→ Information given:
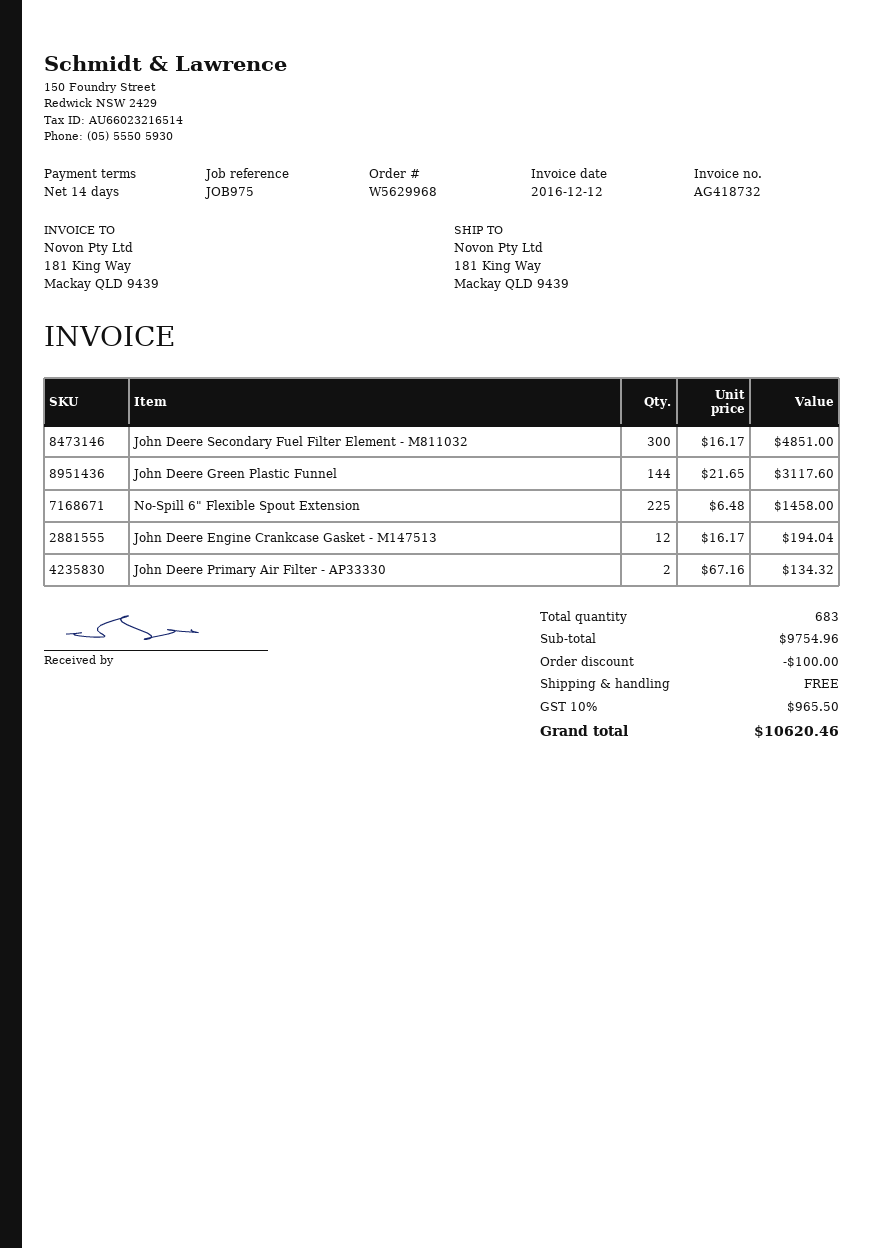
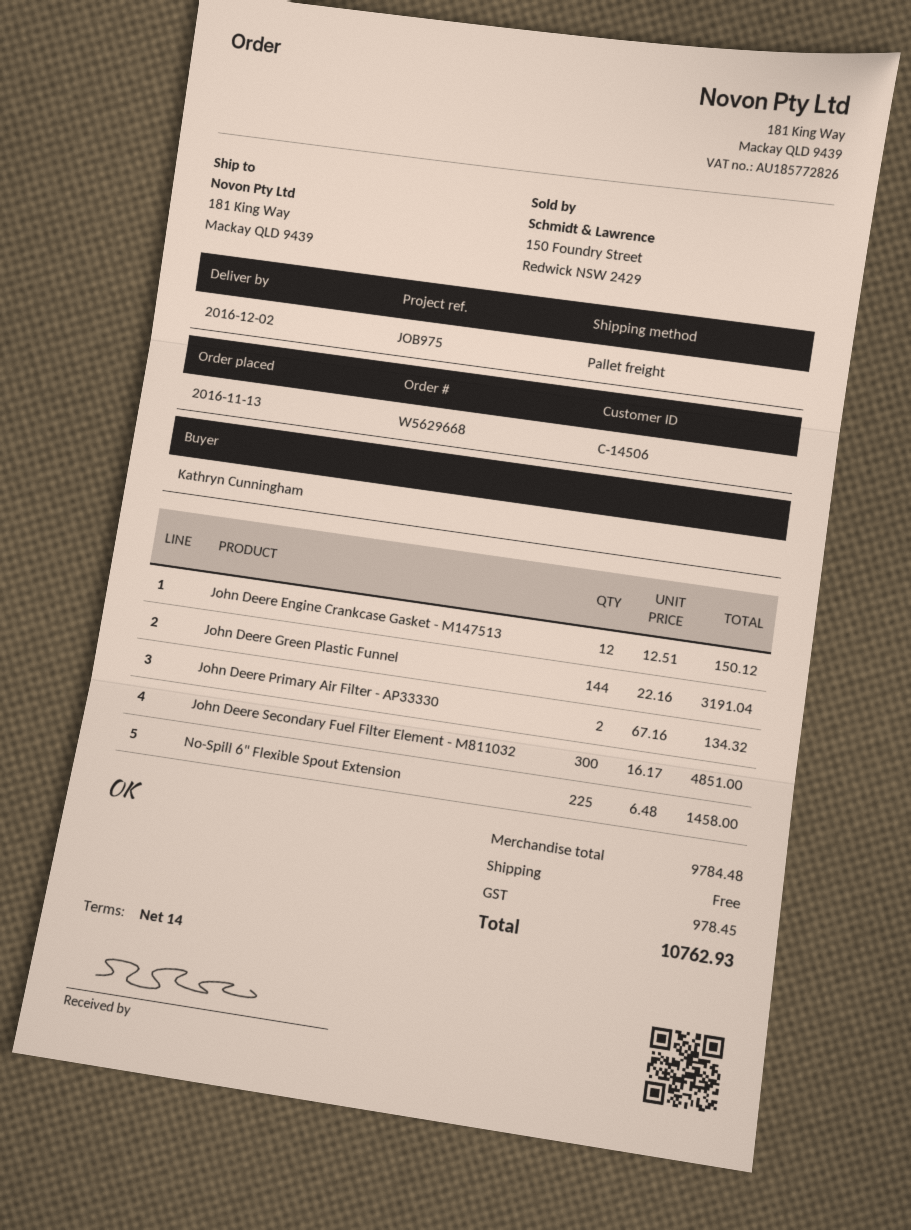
order number: W5629968 -> W5629668
John Deere Green Plastic Funnel: 144 x 21.65 = 3117.60 -> 144 x 22.16 = 3191.04
John Deere Engine Crankcase Gasket - M147513: 12 x 16.17 = 194.04 -> 12 x 12.51 = 150.12
subtotal: 9754.96 -> 9784.48
discount: 100.00 -> none
tax: 965.50 -> 978.45
total: 10620.46 -> 10762.93

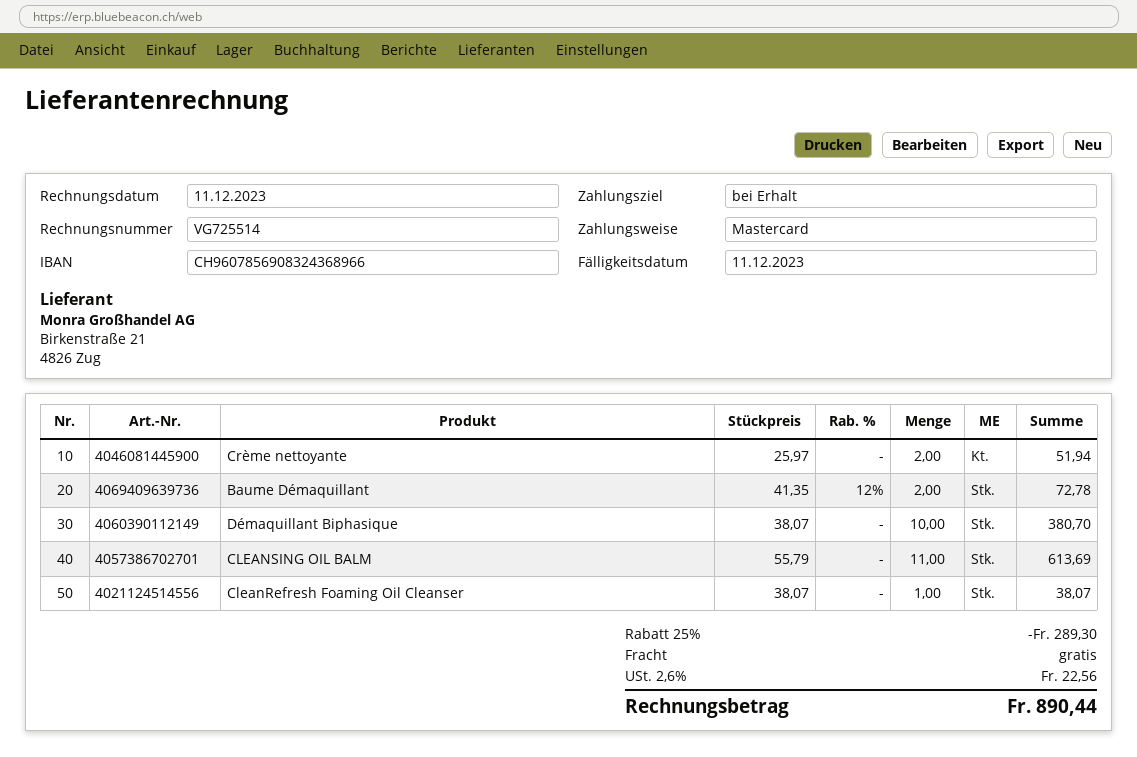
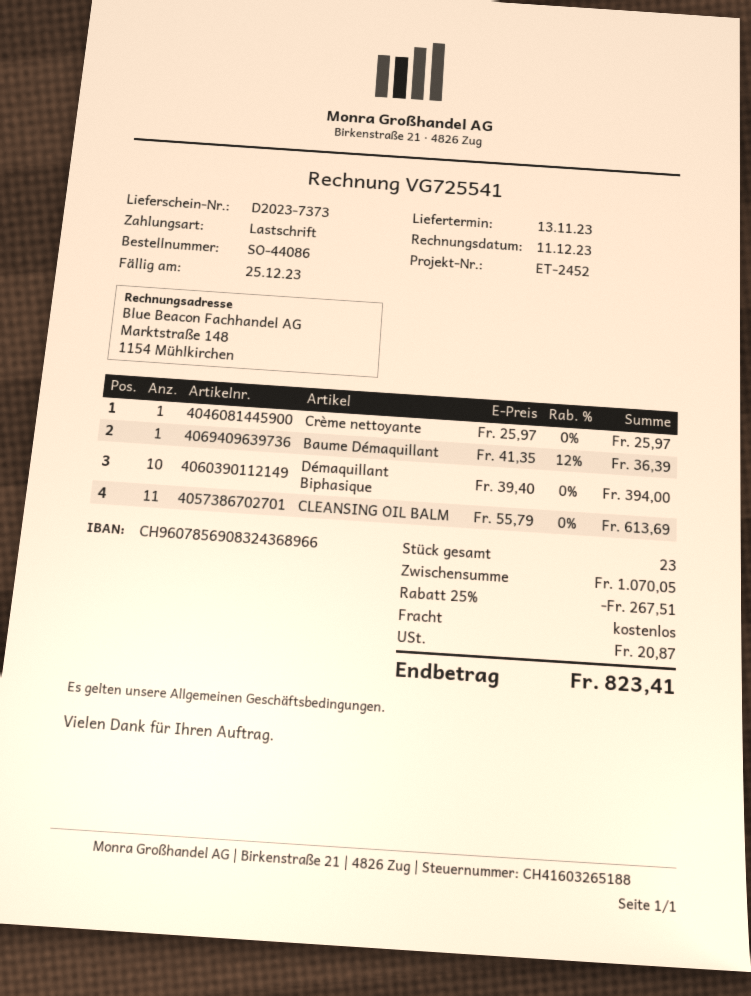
invoice number: VG725514 -> VG725541
due date: 2023-12-11 -> 2023-12-25
payment method: Mastercard -> direct debit
Crème nettoyante: 2 x 25.97 = 51.94 -> 1 x 25.97 = 25.97
Baume Démaquillant: 2 x 41.35 - 12% = 72.78 -> 1 x 41.35 - 12% = 36.39
Démaquillant Biphasique: 10 x 38.07 = 380.70 -> 10 x 39.40 = 394.00
CleanRefresh Foaming Oil Cleanser: 1 x 38.07 = 38.07 -> none
discount: 25% = 289.30 -> 25% = 267.51
tax: 22.56 -> 20.87
total: 890.44 -> 823.41

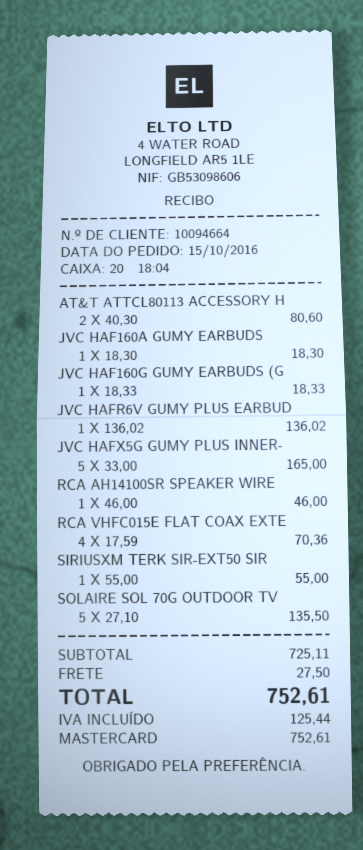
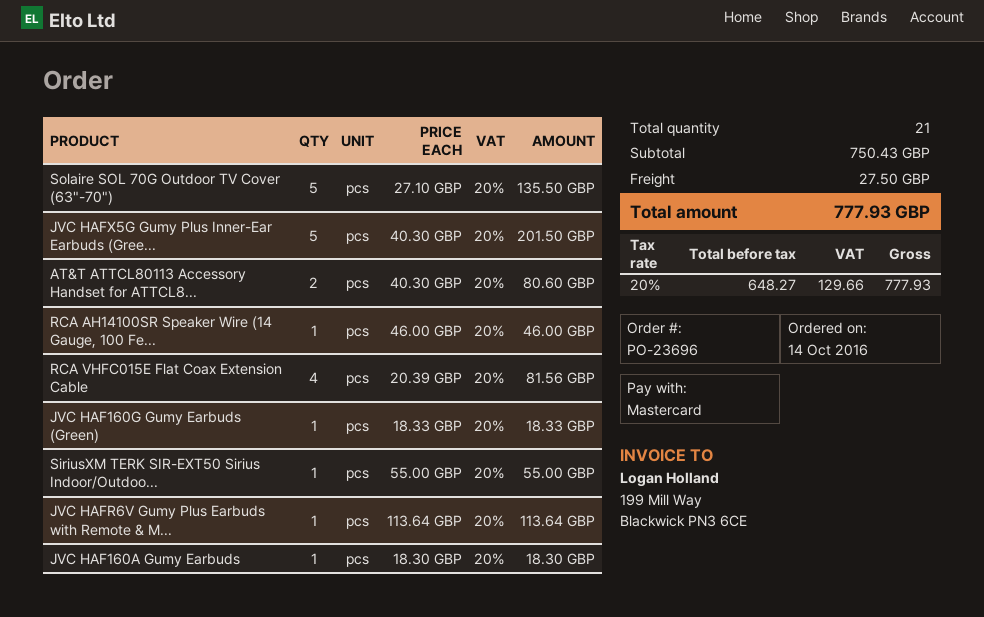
order date: 2016-10-15 -> 2016-10-14
JVC HAFR6V GUMY PLUS EARBUD: 1 x 136.02 = 136.02 -> 1 x 113.64 = 113.64
JVC HAFX5G GUMY PLUS INNER-: 5 x 33.00 = 165.00 -> 5 x 40.30 = 201.50
RCA VHFC015E FLAT COAX EXTE: 4 x 17.59 = 70.36 -> 4 x 20.39 = 81.56
subtotal: 725.11 -> 750.43
tax: 125.44 -> 129.66
total: 752.61 -> 777.93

→ Task instructions: Above are the records; return the lines in them from the one with "CleanRefresh Foaming Oil" to the one with "JVC HAFR6V GUMY", inclusive, exactly and without images.

→ Response to this task:
CleanRefresh Foaming Oil Cleanser: 1 x 38.07 = 38.07 -> none
discount: 25% = 289.30 -> 25% = 267.51
tax: 22.56 -> 20.87
total: 890.44 -> 823.41

order date: 2016-10-15 -> 2016-10-14
JVC HAFR6V GUMY PLUS EARBUD: 1 x 136.02 = 136.02 -> 1 x 113.64 = 113.64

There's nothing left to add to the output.